*** Records to process ***
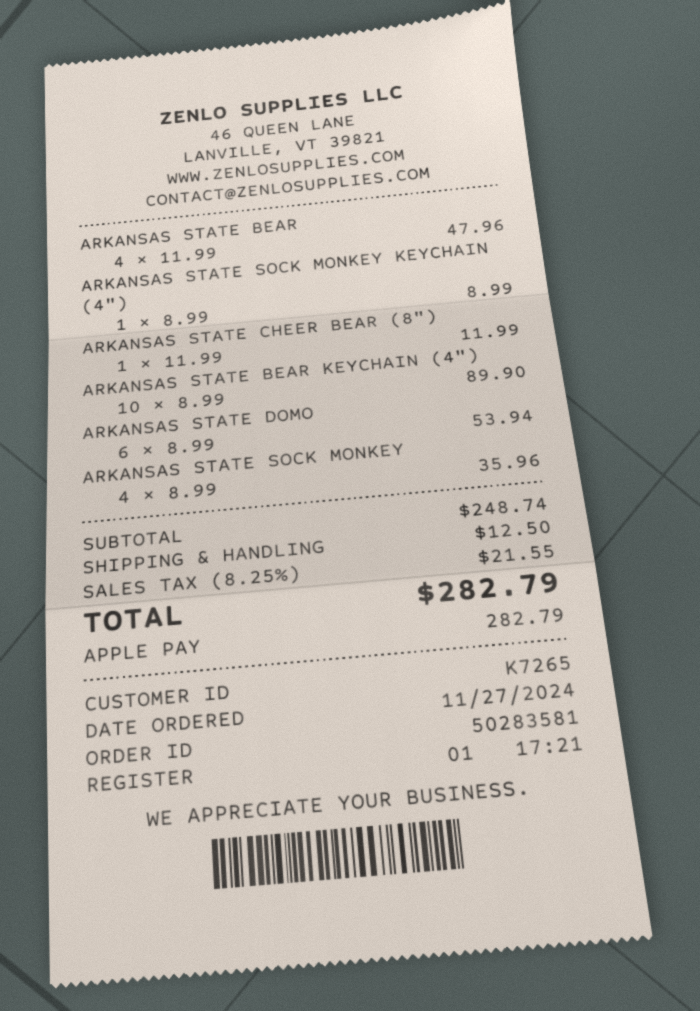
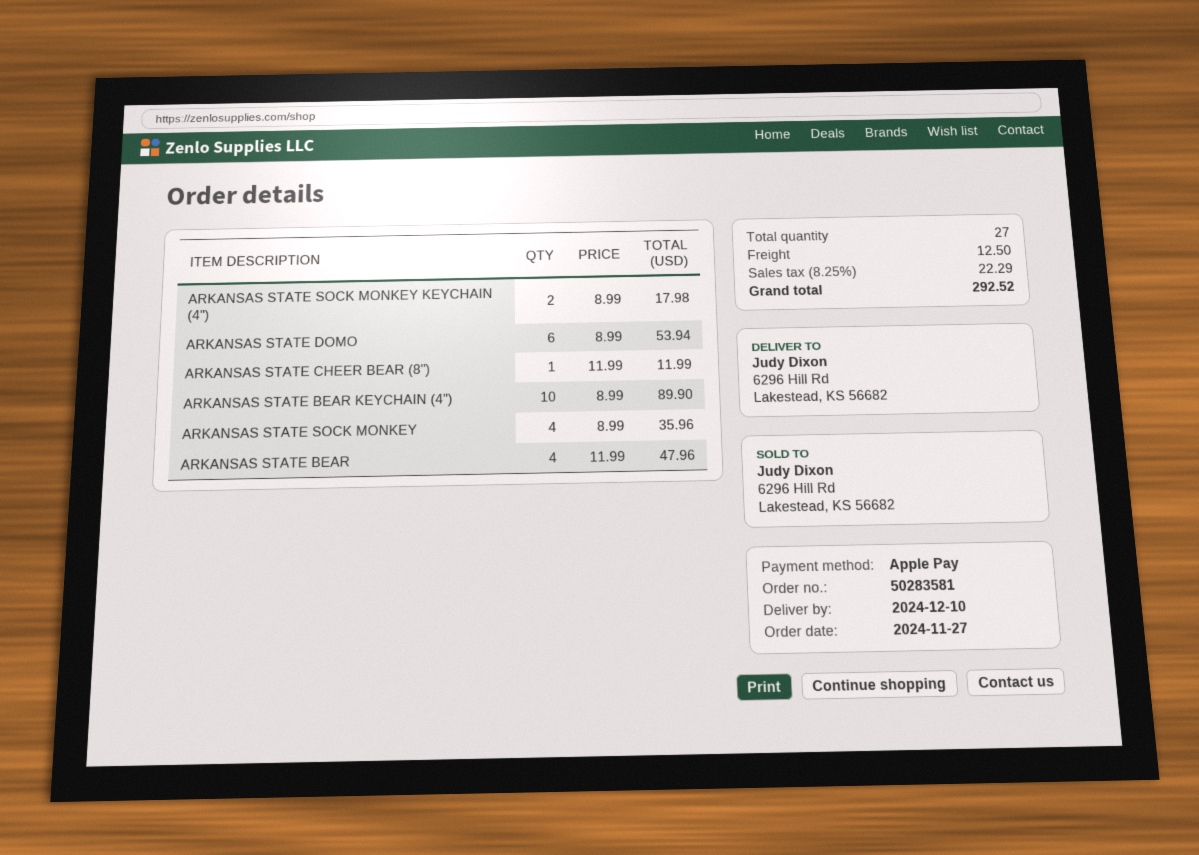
ARKANSAS STATE SOCK MONKEY KEYCHAIN (4"): 1 x 8.99 = 8.99 -> 2 x 8.99 = 17.98
tax: 8.25% = 21.55 -> 8.25% = 22.29
total: 282.79 -> 292.52

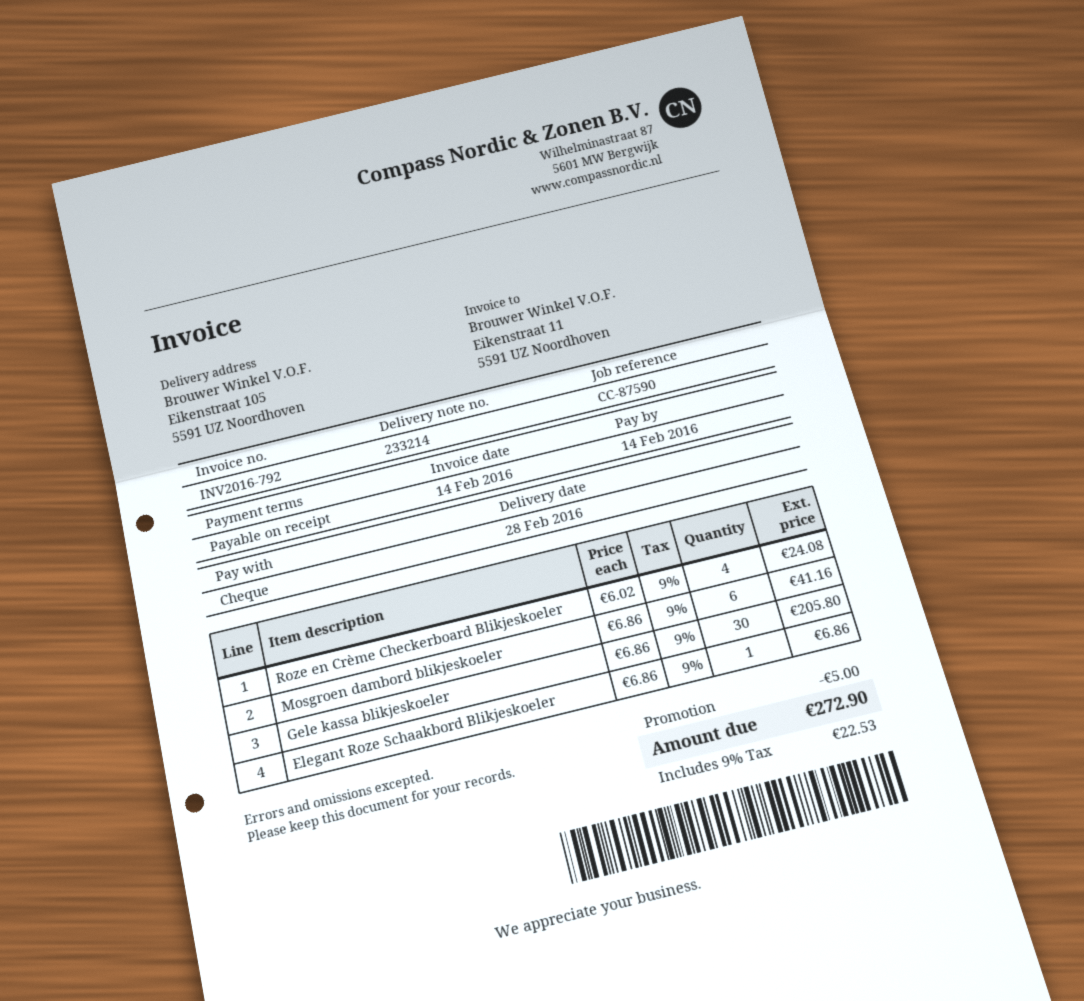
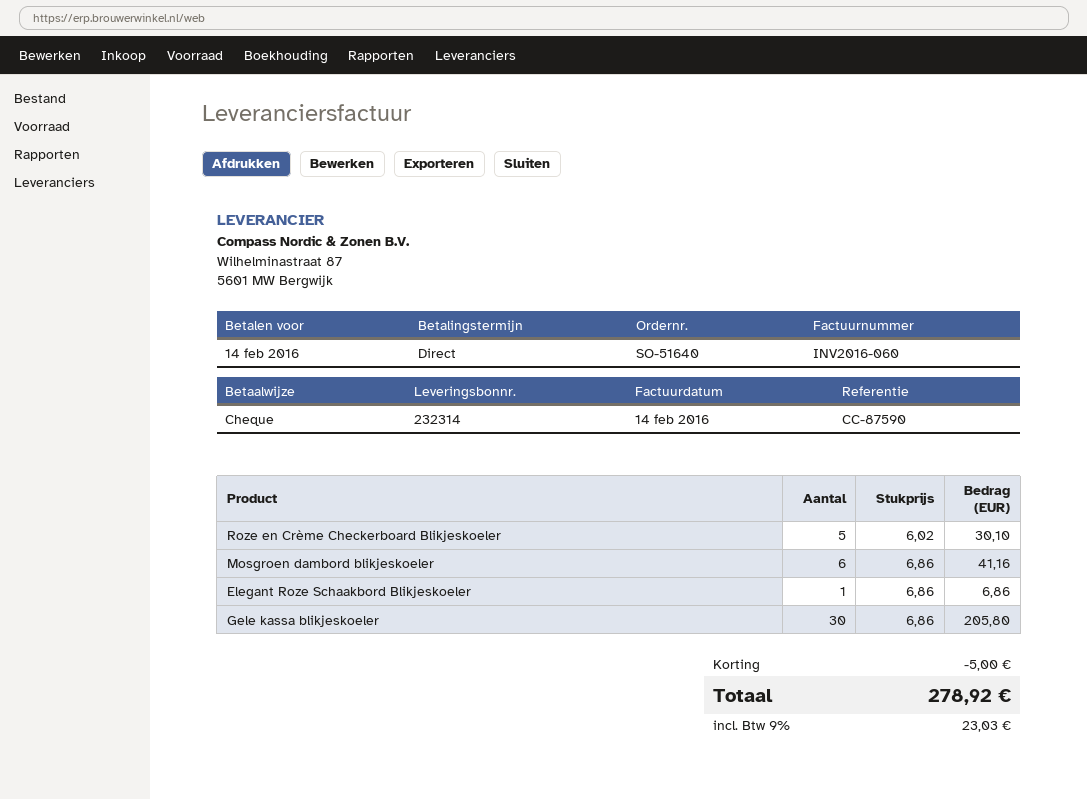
delivery note number: 233214 -> 232314
invoice number: INV2016-792 -> INV2016-060
Roze en Crème Checkerboard Blikjeskoeler: 4 x 6.02 = 24.08 -> 5 x 6.02 = 30.10
tax: 9% = 22.53 -> 9% = 23.03
total: 272.90 -> 278.92

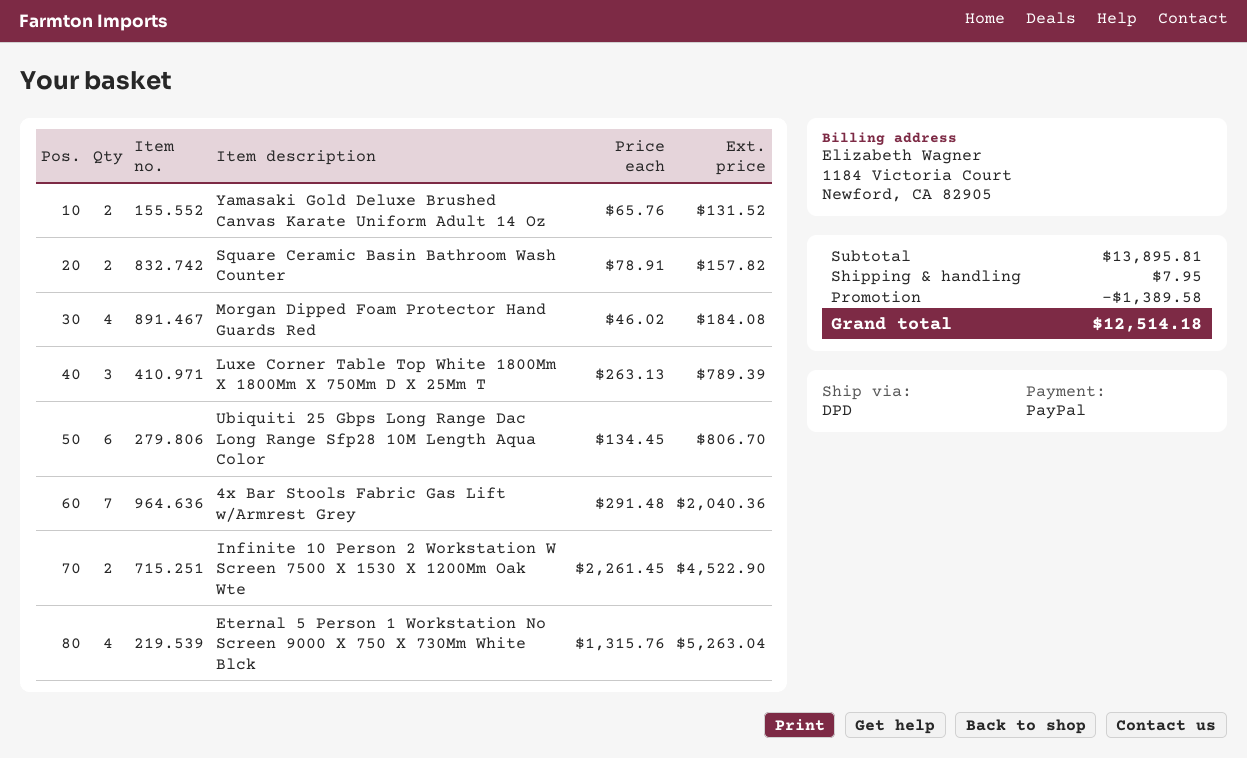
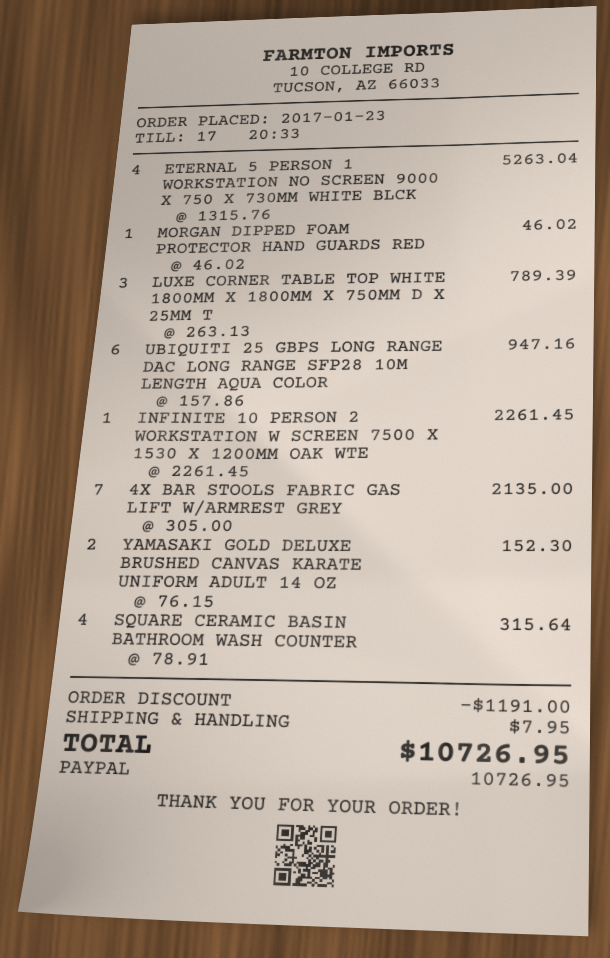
Yamasaki Gold Deluxe Brushed Canvas Karate Uniform Adult 14 Oz: 2 x 65.76 = 131.52 -> 2 x 76.15 = 152.30
Square Ceramic Basin Bathroom Wash Counter: 2 x 78.91 = 157.82 -> 4 x 78.91 = 315.64
Morgan Dipped Foam Protector Hand Guards Red: 4 x 46.02 = 184.08 -> 1 x 46.02 = 46.02
Ubiquiti 25 Gbps Long Range Dac Long Range Sfp28 10M Length Aqua Color: 6 x 134.45 = 806.70 -> 6 x 157.86 = 947.16
4x Bar Stools Fabric Gas Lift w/Armrest Grey: 7 x 291.48 = 2040.36 -> 7 x 305.00 = 2135.00
Infinite 10 Person 2 Workstation W Screen 7500 X 1530 X 1200Mm Oak Wte: 2 x 2261.45 = 4522.90 -> 1 x 2261.45 = 2261.45
discount: 1389.58 -> 1191.00
total: 12514.18 -> 10726.95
*** End of Records to process ***
Problem statement: Where a line above contains the word "number", show that line.

Reply to the task:
delivery note number: 233214 -> 232314
invoice number: INV2016-792 -> INV2016-060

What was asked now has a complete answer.